## Problem description:
Copy exactly the lines from the first line of the records below through the line containing "2010-Q2: none -> 36.7", including both, and nothing else.
+++++
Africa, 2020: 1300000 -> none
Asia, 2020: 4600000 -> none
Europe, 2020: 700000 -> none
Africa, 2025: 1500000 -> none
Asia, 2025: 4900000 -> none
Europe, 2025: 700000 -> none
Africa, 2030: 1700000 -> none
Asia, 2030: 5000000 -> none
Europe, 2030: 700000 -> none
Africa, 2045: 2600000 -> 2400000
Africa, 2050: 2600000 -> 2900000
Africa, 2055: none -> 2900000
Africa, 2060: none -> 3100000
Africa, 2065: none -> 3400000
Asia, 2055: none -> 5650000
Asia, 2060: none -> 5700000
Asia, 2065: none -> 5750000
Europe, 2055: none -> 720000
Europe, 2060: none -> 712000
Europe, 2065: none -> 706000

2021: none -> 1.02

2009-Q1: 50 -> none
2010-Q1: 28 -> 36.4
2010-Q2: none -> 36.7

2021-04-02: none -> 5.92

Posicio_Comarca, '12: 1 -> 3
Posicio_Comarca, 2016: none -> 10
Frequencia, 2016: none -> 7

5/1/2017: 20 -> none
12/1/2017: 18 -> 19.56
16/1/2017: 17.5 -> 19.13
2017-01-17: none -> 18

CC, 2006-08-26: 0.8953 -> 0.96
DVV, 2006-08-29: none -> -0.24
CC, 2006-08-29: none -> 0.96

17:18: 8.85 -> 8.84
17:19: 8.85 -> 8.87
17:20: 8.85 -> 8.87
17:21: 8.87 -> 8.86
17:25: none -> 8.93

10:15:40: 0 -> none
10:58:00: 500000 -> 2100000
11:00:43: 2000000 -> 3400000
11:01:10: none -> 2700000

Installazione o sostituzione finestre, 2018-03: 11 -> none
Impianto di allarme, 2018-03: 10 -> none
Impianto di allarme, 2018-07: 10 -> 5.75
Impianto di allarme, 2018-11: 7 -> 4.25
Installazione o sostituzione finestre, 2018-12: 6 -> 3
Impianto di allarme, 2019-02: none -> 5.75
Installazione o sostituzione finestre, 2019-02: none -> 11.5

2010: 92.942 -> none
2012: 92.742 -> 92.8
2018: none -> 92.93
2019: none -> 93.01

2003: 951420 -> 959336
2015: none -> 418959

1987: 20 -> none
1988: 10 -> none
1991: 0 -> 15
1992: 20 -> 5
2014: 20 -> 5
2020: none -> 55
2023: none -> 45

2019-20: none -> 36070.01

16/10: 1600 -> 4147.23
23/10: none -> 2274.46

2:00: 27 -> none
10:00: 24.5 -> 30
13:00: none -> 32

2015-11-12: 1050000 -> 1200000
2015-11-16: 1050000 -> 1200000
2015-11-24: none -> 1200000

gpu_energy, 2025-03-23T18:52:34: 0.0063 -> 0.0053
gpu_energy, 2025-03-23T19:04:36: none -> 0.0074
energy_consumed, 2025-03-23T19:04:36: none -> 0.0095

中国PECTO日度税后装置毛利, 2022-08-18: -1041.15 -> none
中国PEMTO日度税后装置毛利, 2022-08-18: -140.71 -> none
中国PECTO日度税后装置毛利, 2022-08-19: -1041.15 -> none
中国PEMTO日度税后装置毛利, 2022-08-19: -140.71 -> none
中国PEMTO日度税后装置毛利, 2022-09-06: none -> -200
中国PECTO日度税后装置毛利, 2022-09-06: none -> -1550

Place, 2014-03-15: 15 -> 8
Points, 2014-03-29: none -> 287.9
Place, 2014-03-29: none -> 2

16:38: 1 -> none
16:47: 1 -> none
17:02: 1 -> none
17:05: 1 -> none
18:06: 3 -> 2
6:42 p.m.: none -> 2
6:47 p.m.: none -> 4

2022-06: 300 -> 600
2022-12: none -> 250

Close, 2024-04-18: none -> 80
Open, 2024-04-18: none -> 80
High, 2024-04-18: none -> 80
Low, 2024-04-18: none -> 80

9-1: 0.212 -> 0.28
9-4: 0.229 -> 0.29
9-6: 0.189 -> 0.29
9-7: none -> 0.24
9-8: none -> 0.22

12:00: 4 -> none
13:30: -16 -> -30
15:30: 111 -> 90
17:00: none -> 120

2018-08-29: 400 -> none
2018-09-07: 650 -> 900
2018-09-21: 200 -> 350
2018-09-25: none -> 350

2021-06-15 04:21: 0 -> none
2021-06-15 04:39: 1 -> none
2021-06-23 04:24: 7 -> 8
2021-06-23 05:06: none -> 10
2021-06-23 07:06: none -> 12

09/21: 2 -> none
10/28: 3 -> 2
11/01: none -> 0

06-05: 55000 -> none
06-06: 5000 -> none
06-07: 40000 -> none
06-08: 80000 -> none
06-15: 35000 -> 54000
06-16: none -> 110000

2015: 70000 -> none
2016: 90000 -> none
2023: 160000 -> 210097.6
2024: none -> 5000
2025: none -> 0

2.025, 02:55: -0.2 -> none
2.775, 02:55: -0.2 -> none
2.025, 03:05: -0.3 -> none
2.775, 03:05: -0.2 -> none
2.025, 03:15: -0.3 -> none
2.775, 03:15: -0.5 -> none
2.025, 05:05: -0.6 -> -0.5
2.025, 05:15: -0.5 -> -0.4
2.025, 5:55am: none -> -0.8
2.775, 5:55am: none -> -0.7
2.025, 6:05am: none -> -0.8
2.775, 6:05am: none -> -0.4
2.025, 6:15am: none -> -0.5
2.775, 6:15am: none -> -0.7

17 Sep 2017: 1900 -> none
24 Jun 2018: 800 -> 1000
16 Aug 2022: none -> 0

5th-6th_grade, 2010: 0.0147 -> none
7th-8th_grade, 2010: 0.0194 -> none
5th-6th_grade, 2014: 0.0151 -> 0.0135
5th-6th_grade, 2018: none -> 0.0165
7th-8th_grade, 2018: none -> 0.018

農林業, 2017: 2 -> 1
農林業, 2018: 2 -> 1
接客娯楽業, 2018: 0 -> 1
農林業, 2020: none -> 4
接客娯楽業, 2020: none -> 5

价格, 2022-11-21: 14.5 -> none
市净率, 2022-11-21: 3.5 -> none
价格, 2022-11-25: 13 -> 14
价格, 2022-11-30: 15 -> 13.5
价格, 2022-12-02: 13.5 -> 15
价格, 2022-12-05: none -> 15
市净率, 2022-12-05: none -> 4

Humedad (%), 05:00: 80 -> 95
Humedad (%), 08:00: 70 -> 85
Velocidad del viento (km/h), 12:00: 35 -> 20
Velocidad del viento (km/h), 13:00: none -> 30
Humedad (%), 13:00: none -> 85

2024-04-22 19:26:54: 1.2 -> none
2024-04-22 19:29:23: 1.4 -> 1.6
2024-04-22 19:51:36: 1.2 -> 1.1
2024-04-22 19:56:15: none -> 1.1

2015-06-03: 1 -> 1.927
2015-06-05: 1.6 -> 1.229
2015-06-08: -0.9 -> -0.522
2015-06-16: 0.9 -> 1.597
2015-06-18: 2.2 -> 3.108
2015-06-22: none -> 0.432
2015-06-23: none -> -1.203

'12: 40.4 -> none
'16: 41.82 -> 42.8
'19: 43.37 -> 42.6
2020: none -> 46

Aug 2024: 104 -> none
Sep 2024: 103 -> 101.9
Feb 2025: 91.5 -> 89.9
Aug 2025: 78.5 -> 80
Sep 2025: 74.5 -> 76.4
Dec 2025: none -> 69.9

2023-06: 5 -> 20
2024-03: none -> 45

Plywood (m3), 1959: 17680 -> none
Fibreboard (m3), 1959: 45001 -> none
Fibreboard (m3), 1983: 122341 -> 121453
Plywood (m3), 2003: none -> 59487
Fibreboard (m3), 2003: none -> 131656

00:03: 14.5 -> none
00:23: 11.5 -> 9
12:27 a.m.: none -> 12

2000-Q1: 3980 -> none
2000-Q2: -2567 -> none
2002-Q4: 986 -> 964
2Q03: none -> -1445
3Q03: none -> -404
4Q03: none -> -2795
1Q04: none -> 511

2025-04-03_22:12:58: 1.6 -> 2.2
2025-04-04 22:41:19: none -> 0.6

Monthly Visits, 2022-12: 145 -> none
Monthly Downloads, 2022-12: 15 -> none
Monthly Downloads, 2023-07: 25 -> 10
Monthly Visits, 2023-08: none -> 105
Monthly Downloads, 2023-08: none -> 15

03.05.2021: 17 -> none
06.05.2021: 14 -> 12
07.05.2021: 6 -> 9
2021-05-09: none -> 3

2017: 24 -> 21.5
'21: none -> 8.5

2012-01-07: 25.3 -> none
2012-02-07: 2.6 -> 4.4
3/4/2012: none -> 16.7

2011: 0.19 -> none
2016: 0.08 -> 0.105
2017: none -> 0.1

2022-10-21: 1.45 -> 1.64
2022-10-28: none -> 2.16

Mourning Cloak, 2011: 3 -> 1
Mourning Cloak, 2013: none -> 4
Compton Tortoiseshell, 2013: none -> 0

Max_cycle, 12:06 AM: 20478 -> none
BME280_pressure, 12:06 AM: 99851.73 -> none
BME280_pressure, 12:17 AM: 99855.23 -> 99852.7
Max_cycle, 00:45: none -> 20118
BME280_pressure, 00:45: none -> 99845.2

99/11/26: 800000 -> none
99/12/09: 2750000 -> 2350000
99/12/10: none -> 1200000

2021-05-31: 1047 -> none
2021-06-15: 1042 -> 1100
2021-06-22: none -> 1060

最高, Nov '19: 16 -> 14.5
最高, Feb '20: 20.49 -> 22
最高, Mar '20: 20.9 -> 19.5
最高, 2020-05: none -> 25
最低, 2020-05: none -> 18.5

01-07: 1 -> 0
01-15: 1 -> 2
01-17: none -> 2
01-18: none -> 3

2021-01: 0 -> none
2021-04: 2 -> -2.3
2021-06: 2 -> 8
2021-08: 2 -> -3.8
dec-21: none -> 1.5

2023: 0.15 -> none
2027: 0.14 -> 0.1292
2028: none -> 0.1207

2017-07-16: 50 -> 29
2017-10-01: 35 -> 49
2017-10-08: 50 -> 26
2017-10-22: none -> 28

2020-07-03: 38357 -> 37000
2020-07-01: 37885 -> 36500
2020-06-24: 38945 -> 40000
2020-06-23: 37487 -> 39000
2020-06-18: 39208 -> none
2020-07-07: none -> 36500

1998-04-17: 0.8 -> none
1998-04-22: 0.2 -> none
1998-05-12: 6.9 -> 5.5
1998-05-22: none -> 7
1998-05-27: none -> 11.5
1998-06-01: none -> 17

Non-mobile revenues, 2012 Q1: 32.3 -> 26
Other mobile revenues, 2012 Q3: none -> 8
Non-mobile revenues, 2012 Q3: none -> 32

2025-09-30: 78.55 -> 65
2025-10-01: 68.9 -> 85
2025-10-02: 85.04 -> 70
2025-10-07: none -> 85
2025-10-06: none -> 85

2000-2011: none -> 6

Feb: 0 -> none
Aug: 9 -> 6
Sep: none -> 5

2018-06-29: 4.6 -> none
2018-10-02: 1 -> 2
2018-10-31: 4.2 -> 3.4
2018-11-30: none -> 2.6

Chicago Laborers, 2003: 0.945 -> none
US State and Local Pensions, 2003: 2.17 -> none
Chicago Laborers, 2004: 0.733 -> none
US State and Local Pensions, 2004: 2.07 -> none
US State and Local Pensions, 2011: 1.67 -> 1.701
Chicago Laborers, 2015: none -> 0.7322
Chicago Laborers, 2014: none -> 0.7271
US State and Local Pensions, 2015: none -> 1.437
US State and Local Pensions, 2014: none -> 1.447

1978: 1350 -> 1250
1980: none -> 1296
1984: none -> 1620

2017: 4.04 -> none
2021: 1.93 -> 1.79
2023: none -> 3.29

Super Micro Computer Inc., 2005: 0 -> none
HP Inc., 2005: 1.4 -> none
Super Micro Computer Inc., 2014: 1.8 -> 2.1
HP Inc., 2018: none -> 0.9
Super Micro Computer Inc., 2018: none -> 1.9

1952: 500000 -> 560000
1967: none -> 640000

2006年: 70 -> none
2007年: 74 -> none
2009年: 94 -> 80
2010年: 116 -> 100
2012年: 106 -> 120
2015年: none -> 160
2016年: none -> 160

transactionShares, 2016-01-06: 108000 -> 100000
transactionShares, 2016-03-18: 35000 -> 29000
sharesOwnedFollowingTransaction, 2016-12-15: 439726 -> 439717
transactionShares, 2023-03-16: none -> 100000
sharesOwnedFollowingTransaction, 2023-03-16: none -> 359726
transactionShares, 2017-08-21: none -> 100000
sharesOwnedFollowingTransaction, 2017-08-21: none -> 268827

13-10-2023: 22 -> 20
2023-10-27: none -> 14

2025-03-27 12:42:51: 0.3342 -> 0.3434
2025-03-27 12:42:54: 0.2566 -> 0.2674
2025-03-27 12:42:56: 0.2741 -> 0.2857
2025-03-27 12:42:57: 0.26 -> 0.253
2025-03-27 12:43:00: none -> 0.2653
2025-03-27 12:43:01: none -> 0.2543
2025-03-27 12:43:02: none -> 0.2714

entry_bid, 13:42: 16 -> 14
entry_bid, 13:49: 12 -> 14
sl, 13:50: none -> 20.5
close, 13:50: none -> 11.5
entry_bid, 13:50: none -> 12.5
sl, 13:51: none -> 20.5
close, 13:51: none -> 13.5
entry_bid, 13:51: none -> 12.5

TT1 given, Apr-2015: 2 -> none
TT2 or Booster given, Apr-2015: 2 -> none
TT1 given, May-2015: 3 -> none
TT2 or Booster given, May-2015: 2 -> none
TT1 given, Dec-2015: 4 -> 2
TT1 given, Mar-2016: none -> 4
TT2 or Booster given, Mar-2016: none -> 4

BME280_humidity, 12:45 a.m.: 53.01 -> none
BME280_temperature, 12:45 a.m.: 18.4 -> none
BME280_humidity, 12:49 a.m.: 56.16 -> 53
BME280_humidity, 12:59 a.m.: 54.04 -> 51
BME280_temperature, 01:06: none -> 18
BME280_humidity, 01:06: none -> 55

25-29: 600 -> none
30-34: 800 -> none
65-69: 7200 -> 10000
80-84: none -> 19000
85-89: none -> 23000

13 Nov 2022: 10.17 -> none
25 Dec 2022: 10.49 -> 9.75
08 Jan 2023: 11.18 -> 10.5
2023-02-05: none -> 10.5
+++++
## Finished exercise:
Africa, 2020: 1300000 -> none
Asia, 2020: 4600000 -> none
Europe, 2020: 700000 -> none
Africa, 2025: 1500000 -> none
Asia, 2025: 4900000 -> none
Europe, 2025: 700000 -> none
Africa, 2030: 1700000 -> none
Asia, 2030: 5000000 -> none
Europe, 2030: 700000 -> none
Africa, 2045: 2600000 -> 2400000
Africa, 2050: 2600000 -> 2900000
Africa, 2055: none -> 2900000
Africa, 2060: none -> 3100000
Africa, 2065: none -> 3400000
Asia, 2055: none -> 5650000
Asia, 2060: none -> 5700000
Asia, 2065: none -> 5750000
Europe, 2055: none -> 720000
Europe, 2060: none -> 712000
Europe, 2065: none -> 706000

2021: none -> 1.02

2009-Q1: 50 -> none
2010-Q1: 28 -> 36.4
2010-Q2: none -> 36.7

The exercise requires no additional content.